China, 2017, colour, 2.35:1, 104 mins.

Director: Yuan Weidong 袁卫东.

Rating: 6/10.

Vehicle for Mainland comic Da Peng is OK but fails to establish any comic rhythm or central focus.

STORY

Beijing, Dongsi district, the present day. Wannabe inventor/entrepreneur Fan Xiaobing (Da Peng) owes money all over the place. His father, school-bus driver Fan Yingxiong (Fan Wei), nags him about repaying his family, and heavies from the northern branch of Macau Iron Rooster Finance & Loans are pressuring him to repay RMB500,000. Fan Xiaobing promises Liu Wen (Zhang Tian’ai), a close friend who owns a small backstreets restaurant, that he’ll invest in her business when he makes it big. Finally, Big Brother OK (Ren Dahua), the gourmet boss of Macau Iron Rooster, arrives with his enforcer Dog (Liang Long) and gives the incompetent heavies, led by Fang Jian (Qiao Shan), 10 days to get the money, or else. Fang Jian finally corners Fan Xiaobing but the latter has no serious money to repay the debt. Big Brother OK gives him a week, or he’ll kill his father. Fan Xiaobing and Fang Jian have an idea, and encourage Fan Yingxiong to pay a visit to the home in Dali, Yunnan province, that the family left 20 years ago to come to Beijing. The real reason is so they can stage a fake funeral for Fan Yingxiong and collect the donations. Fan Yingxiong goes to Dali with his sweetheart neighbour Wu Xianxian (Wu Junmei) but ends up in hospital after a car pile-up. Fan Xiaobing flies down and uses all the money he’s collected from the fake funeral on settling his father’s bills. Back in Beijing, Fan Xiaobing and Fang Jian are given three days, or else, by Big Brother OK, who desperately needs the money as his Macau account has been frozen and he’s penniless. Fang Jian then discovers that Fan Yingxiong used to be in the army when living in Yunnan. He engineers a scheme involving Fan Yingxiong’s old army comrades – but then Fan Yingxiong suddenly turns up from Yunnan.

REVIEW

The contents don’t exactly chime with the label in Father and Son 父子雄兵. The English title, and even the Chinese one (“Father and Son, Brave Soldiers”), presupposes a double act between goofy comedian Da Peng 大鹏 (aka Dong Chengpeng 董成鹏) and sly veteran comic Fan Wei 范伟; however, the disorienting result is a fitfully amusing vehicle for the former in which the most resonant teaming is between him and (fifth-billed) comic Qiao Shan 乔杉, with the latter actually funnier. The film makes a valiant effort in the closing minutes to re-orient the story around father and son – even closing with a photo-montage of the actors and their dads, plus a dedication to “you who have always been there for me” – but hardly explores the relationship at all, apart from reconciling the two at the end.

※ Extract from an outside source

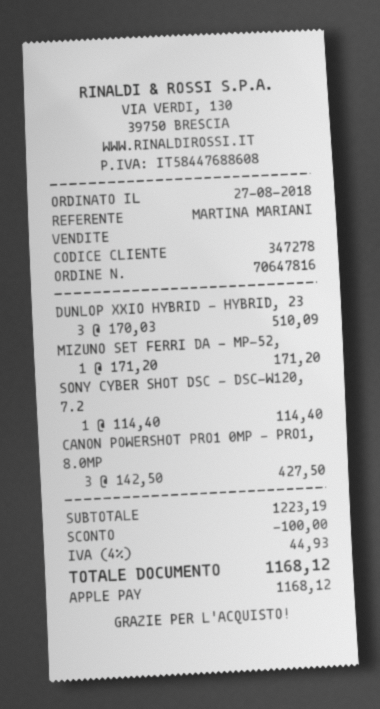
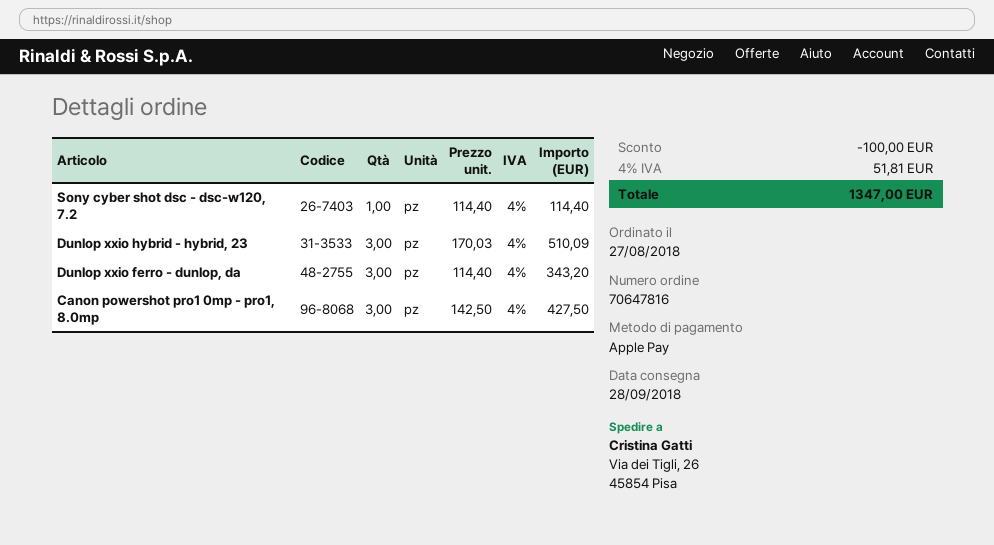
MIZUNO SET FERRI DA - MP-52,: 1 x 171.20 = 171.20 -> none
Dunlop xxio ferro - dunlop, da: none -> 3 x 114.40 = 343.20
tax: 4% = 44.93 -> 4% = 51.81
total: 1168.12 -> 1347.00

Though Da Peng has recently made some funny cameos in others’ movies – the cartoony villain in Impossible 不可思异 (2015), the oily real-estate tycoon in The New Year’s Eve of Old Lee 过年好 (2016), the local judge in I Am Not Madame Bovary 我不是潘金莲 (2016) – Father is his first proper vehicle since his superhero spoof Jianbing Man 煎饼侠 (2015), which he wrote, directed and starred in. In Father he’s just the star and creative producer 监制 but the screenplay – by Su Liang 苏亮 (Lost in Hong Kong 港囧, 2015), Deng Ke 邓科 (Midnight Microblog 午夜微博, 2013; Fly Me to Venus 星语心愿之再爱, 2015) and Mao Haiqing 毛海青 – provides plenty of opportunities for sight gags and his trademark humour, starting with a quietly funny scene between him and Hong Kong veteran Luo Jiaying 罗家英 [Law Kar-ying] and then introducing Fan in a noisier, more physical sequence.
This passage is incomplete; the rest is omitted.